## Entries supplied
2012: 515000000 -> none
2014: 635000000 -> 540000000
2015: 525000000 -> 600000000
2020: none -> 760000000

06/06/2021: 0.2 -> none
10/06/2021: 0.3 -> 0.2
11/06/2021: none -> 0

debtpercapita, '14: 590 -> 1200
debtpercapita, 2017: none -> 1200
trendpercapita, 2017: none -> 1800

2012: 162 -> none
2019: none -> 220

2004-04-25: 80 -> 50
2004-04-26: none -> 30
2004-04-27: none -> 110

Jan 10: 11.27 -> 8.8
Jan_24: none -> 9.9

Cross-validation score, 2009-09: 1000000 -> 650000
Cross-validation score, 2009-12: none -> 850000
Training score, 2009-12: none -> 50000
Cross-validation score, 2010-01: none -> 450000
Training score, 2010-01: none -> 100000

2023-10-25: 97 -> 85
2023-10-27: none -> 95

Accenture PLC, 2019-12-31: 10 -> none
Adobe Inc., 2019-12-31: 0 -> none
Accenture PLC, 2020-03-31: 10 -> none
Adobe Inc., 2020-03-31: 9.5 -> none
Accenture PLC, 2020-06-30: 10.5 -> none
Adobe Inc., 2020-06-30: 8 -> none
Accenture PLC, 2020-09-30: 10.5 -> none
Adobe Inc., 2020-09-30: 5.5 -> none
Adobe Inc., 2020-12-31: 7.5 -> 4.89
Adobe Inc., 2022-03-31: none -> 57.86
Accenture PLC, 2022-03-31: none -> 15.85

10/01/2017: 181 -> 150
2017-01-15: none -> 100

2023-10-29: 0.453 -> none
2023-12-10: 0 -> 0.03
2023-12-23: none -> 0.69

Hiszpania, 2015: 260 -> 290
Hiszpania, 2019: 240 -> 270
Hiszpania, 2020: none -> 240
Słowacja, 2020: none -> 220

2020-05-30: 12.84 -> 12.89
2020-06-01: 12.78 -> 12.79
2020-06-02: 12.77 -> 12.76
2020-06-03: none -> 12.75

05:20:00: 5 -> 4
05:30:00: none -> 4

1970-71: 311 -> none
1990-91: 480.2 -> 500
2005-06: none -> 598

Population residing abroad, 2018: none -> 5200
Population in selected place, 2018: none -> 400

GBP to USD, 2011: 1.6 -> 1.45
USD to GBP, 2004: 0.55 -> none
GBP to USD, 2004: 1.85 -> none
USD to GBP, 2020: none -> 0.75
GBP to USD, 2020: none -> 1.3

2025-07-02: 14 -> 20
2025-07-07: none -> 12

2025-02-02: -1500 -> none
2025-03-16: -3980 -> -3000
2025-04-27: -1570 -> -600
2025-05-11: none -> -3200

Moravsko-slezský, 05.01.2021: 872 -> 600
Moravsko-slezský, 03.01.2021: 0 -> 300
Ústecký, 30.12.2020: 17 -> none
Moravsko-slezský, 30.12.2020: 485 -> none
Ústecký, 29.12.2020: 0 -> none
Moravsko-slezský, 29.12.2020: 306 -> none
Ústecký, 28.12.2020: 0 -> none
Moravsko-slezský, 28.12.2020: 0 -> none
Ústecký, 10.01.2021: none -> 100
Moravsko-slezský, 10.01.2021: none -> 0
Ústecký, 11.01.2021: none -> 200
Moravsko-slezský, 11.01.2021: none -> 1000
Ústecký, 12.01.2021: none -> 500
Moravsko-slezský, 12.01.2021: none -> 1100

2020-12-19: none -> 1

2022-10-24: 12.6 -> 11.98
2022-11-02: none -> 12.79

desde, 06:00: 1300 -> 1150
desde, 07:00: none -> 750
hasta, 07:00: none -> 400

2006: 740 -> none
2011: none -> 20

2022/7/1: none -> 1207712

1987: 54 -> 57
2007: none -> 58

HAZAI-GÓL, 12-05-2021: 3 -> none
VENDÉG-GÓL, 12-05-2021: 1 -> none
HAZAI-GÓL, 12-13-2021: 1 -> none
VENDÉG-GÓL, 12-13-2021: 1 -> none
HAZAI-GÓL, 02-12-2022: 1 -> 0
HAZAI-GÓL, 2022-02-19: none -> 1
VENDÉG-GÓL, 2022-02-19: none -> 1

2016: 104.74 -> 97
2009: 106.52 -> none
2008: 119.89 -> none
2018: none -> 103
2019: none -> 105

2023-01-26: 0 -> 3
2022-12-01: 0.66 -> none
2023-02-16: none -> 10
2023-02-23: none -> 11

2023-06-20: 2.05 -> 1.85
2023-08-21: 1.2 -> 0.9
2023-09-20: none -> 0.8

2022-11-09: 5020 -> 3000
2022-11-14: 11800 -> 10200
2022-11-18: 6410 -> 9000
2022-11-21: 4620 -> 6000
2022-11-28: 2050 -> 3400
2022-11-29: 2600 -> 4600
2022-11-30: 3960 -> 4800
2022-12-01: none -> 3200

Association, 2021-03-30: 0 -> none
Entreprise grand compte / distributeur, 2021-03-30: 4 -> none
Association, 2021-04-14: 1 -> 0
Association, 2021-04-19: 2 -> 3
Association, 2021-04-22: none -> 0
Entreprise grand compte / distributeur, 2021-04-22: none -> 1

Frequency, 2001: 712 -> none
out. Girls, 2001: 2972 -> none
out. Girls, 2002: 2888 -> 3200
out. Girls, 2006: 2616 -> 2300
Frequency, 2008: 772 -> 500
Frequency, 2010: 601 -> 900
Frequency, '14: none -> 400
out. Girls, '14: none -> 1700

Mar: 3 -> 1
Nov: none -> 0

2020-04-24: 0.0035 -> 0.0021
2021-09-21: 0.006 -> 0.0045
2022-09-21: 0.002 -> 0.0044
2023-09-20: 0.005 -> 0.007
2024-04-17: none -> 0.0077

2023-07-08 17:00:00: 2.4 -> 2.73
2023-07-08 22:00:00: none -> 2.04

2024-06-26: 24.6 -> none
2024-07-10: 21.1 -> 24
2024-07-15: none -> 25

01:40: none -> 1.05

## Work request
Report each line of the data that includes the string "Girls".

## Answer for this exercise
out. Girls, 2001: 2972 -> none
out. Girls, 2002: 2888 -> 3200
out. Girls, 2006: 2616 -> 2300
out. Girls, '14: none -> 1700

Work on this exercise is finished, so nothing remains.